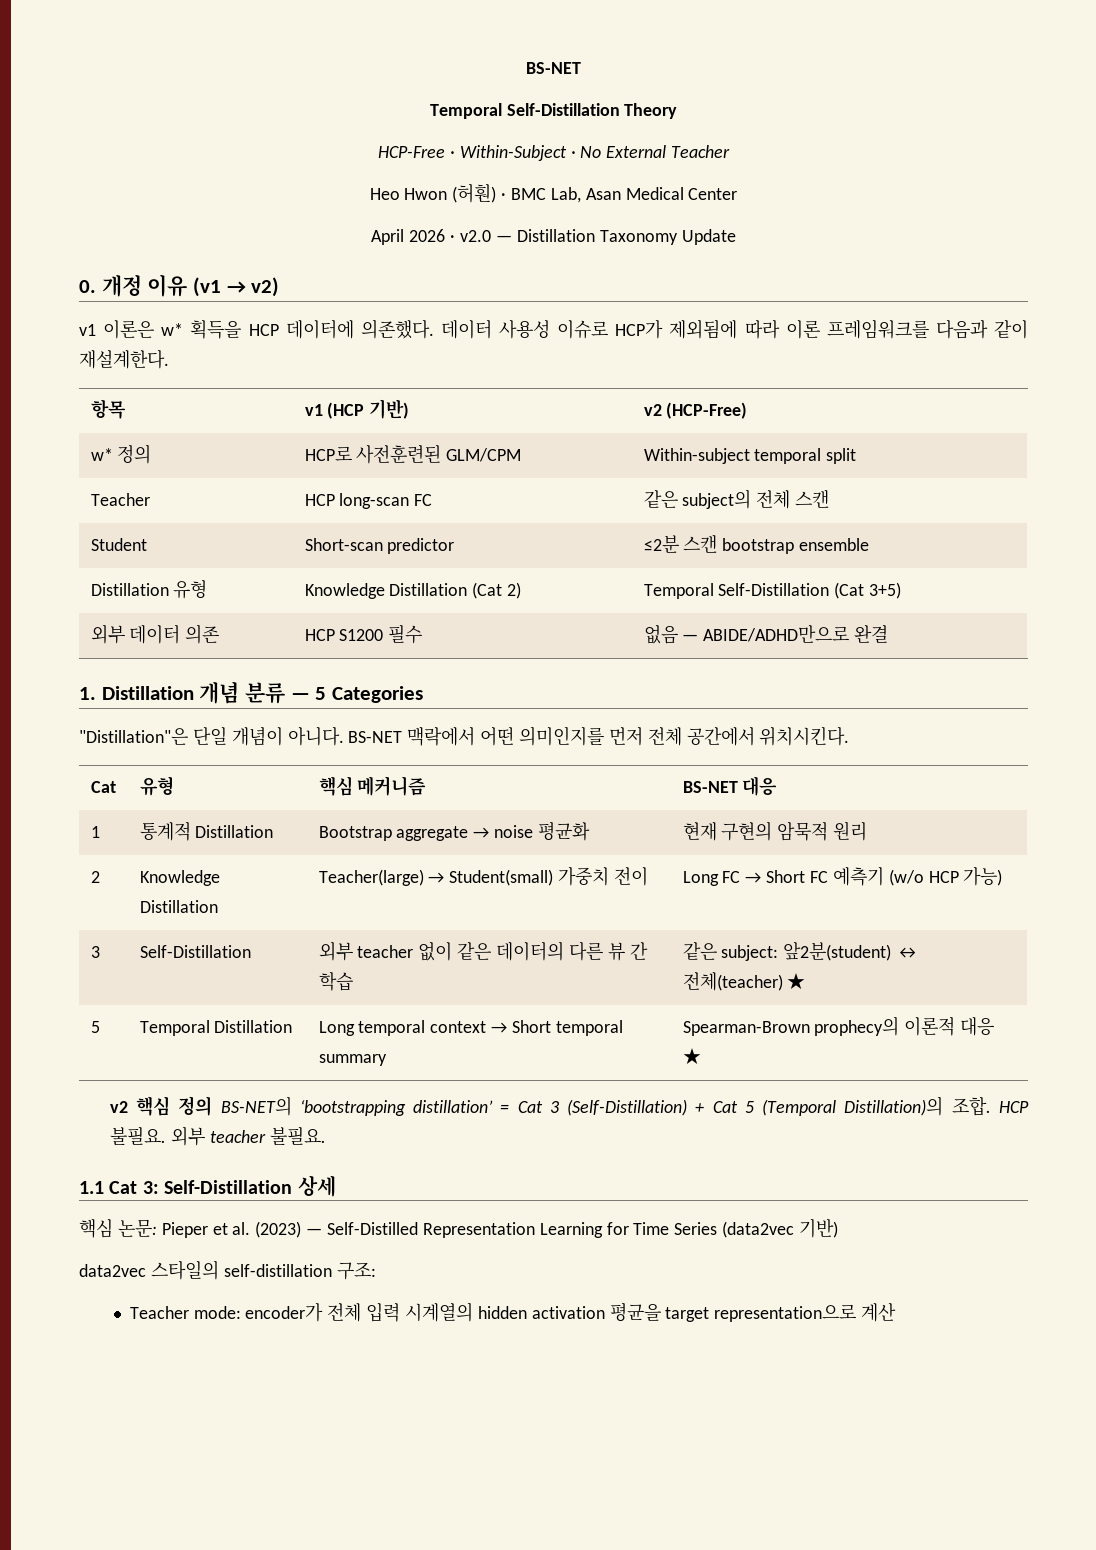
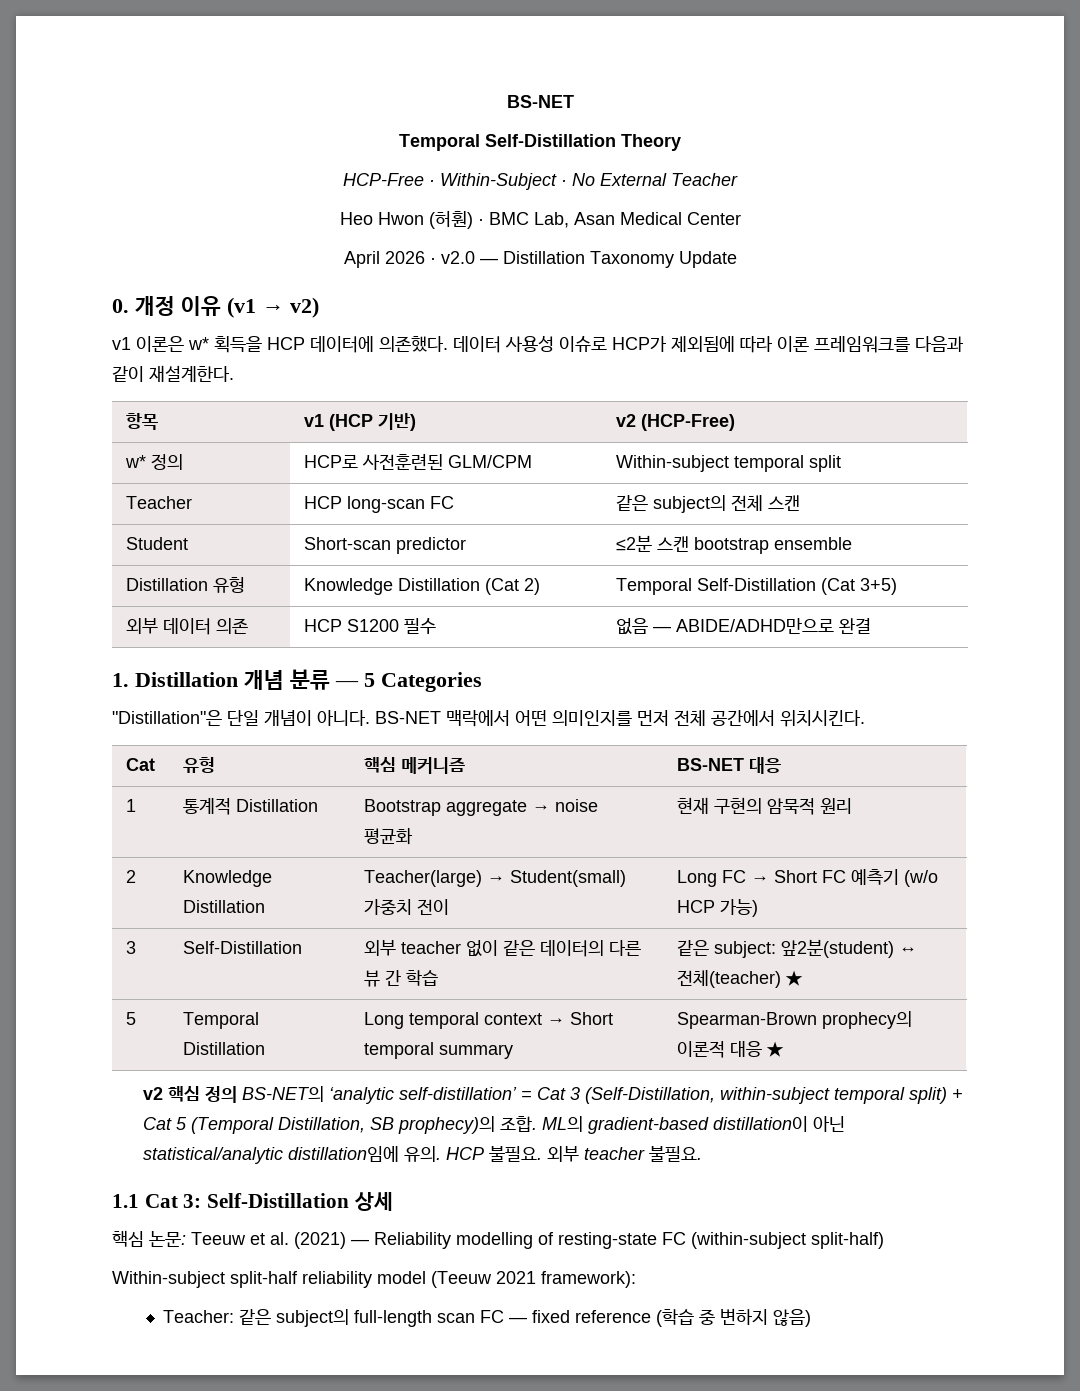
- v2 핵심 정의 BS-NET의 ‘bootstrapping distillation’ = Cat 3 (Self-Distillation) + Cat 5 (Temporal Distillation)의 조합.
+ v2 핵심 정의 BS-NET의 ‘analytic self-distillation’ = Cat 3 (Self-Distillation, within-subject temporal split) + Cat 5 (Temporal Distillation, SB prophecy)의 조합. ML의 gradient-based distillation이 아닌 statistical/analytic distillation임에 유의.
- 핵심 논문: Pieper et al. (2023) — Self-Distilled Representation Learning for Time Series (data2vec 기반)
- data2vec 스타일의 self-distillation 구조:
- Teacher mode: encoder가 전체 입력 시계열의 hidden activation 평균을 target representation으로 계산
+ 핵심 논문: Teeuw et al. (2021) — Reliability modelling of resting-state FC (within-subject split-half)
+ Within-subject split-half reliability model (Teeuw 2021 framework):
+ Teacher: 같은 subject의 full-length scan FC — fixed reference (학습 중 변하지 않음)

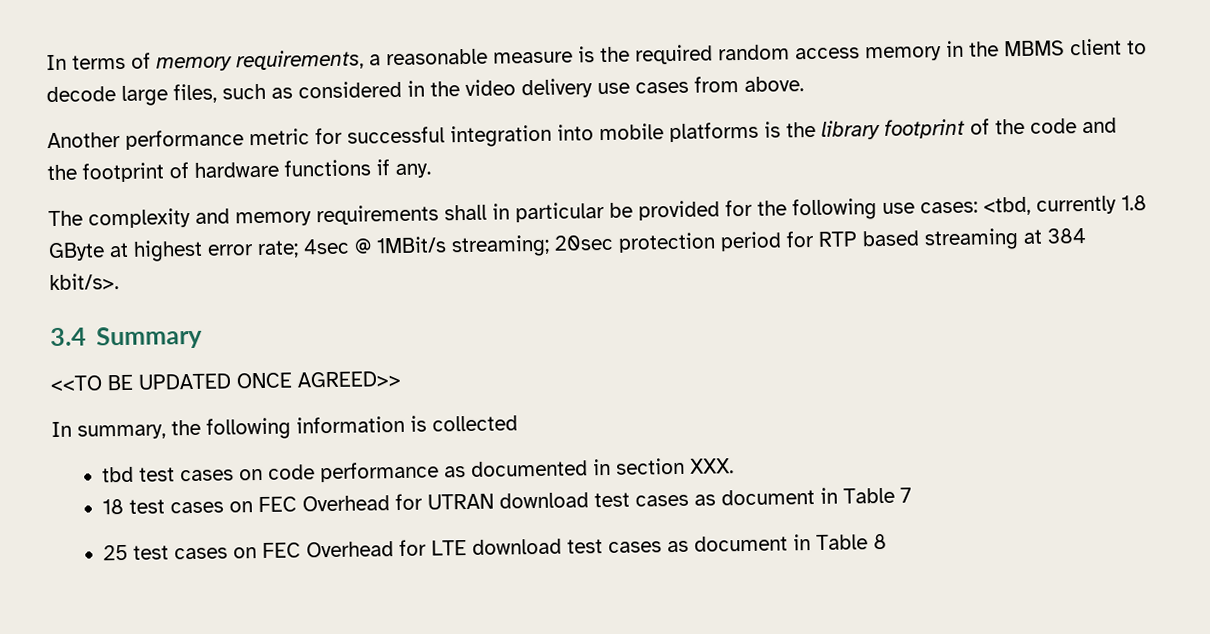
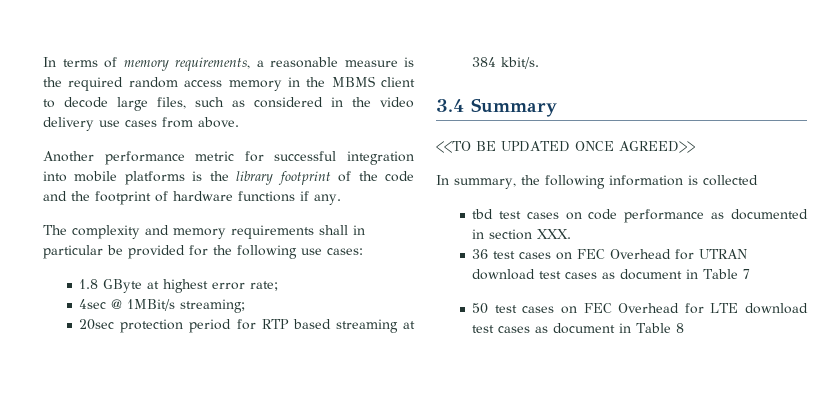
- The complexity and memory requirements shall in particular be provided for the following use cases: <tbd, currently 1.8 GByte at highest error rate; 4sec @ 1MBit/s streaming; 20sec protection period for RTP based streaming at 384 kbit/s>.
+ The complexity and memory requirements shall in particular be provided for the following use cases:
+ 1.8 GByte at highest error rate;
+ 4sec @ 1MBit/s streaming;
+ 20sec protection period for RTP based streaming at 384 kbit/s.
- 18 test cases on FEC Overhead for UTRAN download test cases as document in Table 7
+ 36 test cases on FEC Overhead for UTRAN download test cases as document in Table 7
- 25 test cases on FEC Overhead for LTE download test cases as document in Table 8
+ 50 test cases on FEC Overhead for LTE download test cases as document in Table 8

----

▸ **ASSIGNED TASK**
Identify each line in the records above that contains the word "half", and copy it out in full.

▸ **TASK OUTPUT**
+ 핵심 논문: Teeuw et al. (2021) — Reliability modelling of resting-state FC (within-subject split-half)
+ Within-subject split-half reliability model (Teeuw 2021 framework):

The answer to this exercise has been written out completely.